>>>>>

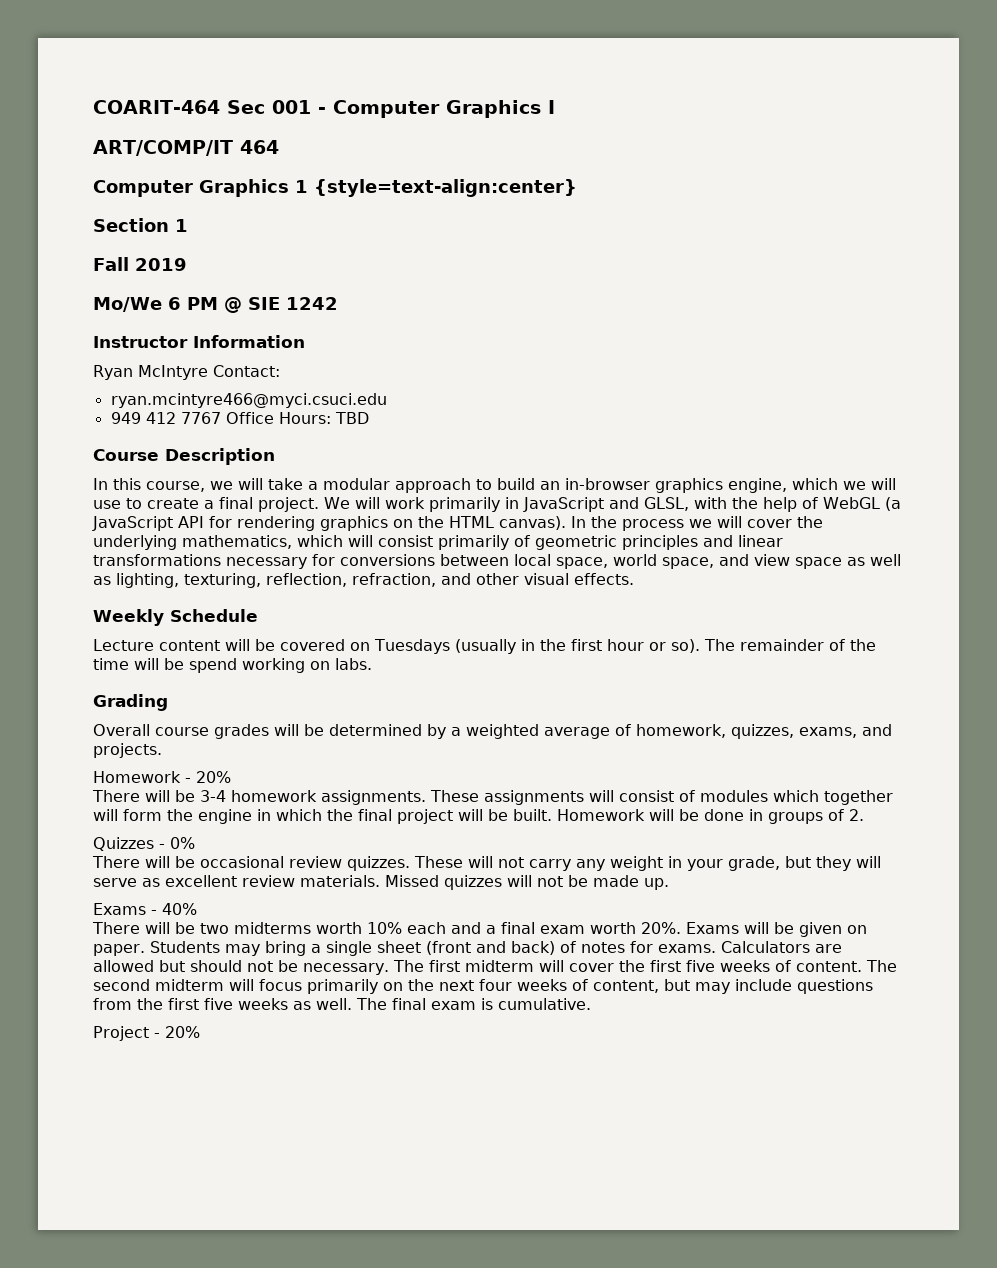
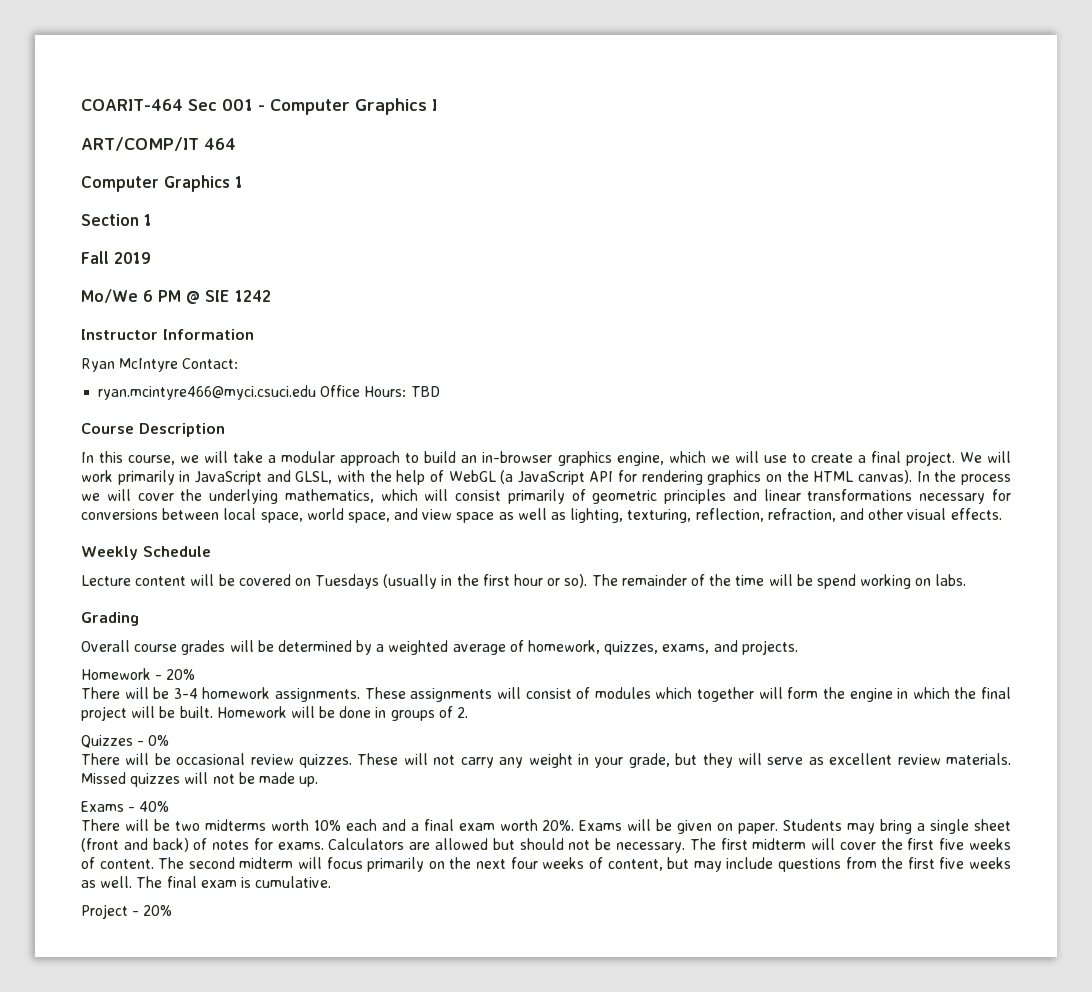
  ART/COMP/IT 464
- Computer Graphics 1 {style=text-align:center}
+ Computer Graphics 1
- ryan.mcintyre466@myci.csuci.edu
- 949 412 7767 Office Hours: TBD
+ ryan.mcintyre466@myci.csuci.edu Office Hours: TBD

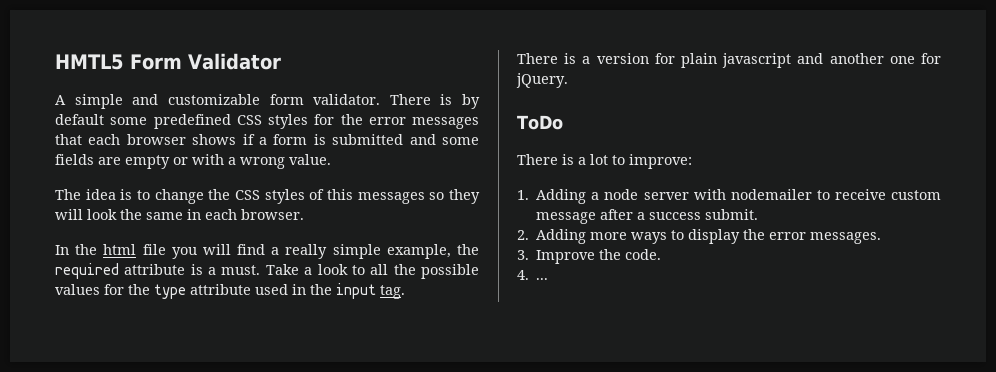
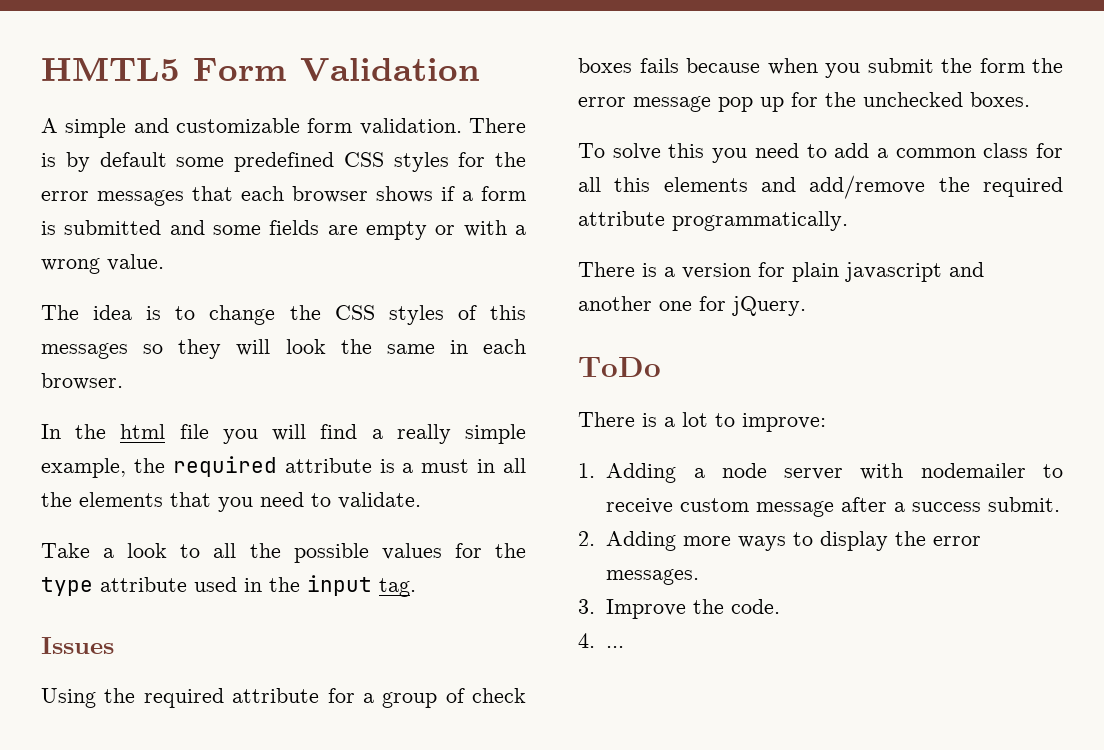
- HMTL5 Form Validator
+ HMTL5 Form Validation
- A simple and customizable form validator.
+ A simple and customizable form validation.
- In the html file you will find a really simple example, the required attribute is a must. Take a look to all the possible values for the type attribute used in the input tag.
+ In the html file you will find a really simple example, the required attribute is a must in all the elements that you need to validate.
+ Take a look to all the possible values for the type attribute used in the input tag.
+ Issues
+ Using the required attribute for a group of check boxes fails because when you submit the form the error message pop up for the unchecked boxes.
+ To solve this you need to add a common class for all this elements and add/remove the required attribute programmatically.

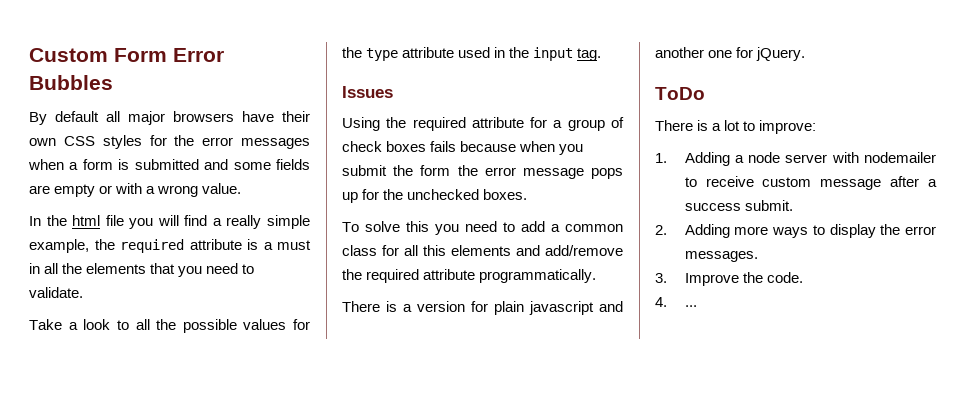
- HMTL5 Form Validation
- A simple and customizable form validation. There is by default some predefined CSS styles for the error messages that each browser shows if a form is submitted and some fields are empty or with a wrong value.
+ Custom Form Error Bubbles
+ By default all major browsers have their own CSS styles for the error messages when a form is submitted and some fields are empty or with a wrong value.
- The idea is to change the CSS styles of this messages so they will look the same in each browser.
- Using the required attribute for a group of check boxes fails because when you submit the form the error message pop up for the unchecked boxes.
+ Using the required attribute for a group of check boxes fails because when you submit the form the error message pops up for the unchecked boxes.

<<<<<

• PROBLEM STATEMENT:
Only the pictures in the listing above get left out; print everything else exactly.

• FINISHED EXERCISE:
  ART/COMP/IT 464
- Computer Graphics 1 {style=text-align:center}
+ Computer Graphics 1
- ryan.mcintyre466@myci.csuci.edu
- 949 412 7767 Office Hours: TBD
+ ryan.mcintyre466@myci.csuci.edu Office Hours: TBD

- HMTL5 Form Validator
+ HMTL5 Form Validation
- A simple and customizable form validator.
+ A simple and customizable form validation.
- In the html file you will find a really simple example, the required attribute is a must. Take a look to all the possible values for the type attribute used in the input tag.
+ In the html file you will find a really simple example, the required attribute is a must in all the elements that you need to validate.
+ Take a look to all the possible values for the type attribute used in the input tag.
+ Issues
+ Using the required attribute for a group of check boxes fails because when you submit the form the error message pop up for the unchecked boxes.
+ To solve this you need to add a common class for all this elements and add/remove the required attribute programmatically.

- HMTL5 Form Validation
- A simple and customizable form validation. There is by default some predefined CSS styles for the error messages that each browser shows if a form is submitted and some fields are empty or with a wrong value.
+ Custom Form Error Bubbles
+ By default all major browsers have their own CSS styles for the error messages when a form is submitted and some fields are empty or with a wrong value.
- The idea is to change the CSS styles of this messages so they will look the same in each browser.
- Using the required attribute for a group of check boxes fails because when you submit the form the error message pop up for the unchecked boxes.
+ Using the required attribute for a group of check boxes fails because when you submit the form the error message pops up for the unchecked boxes.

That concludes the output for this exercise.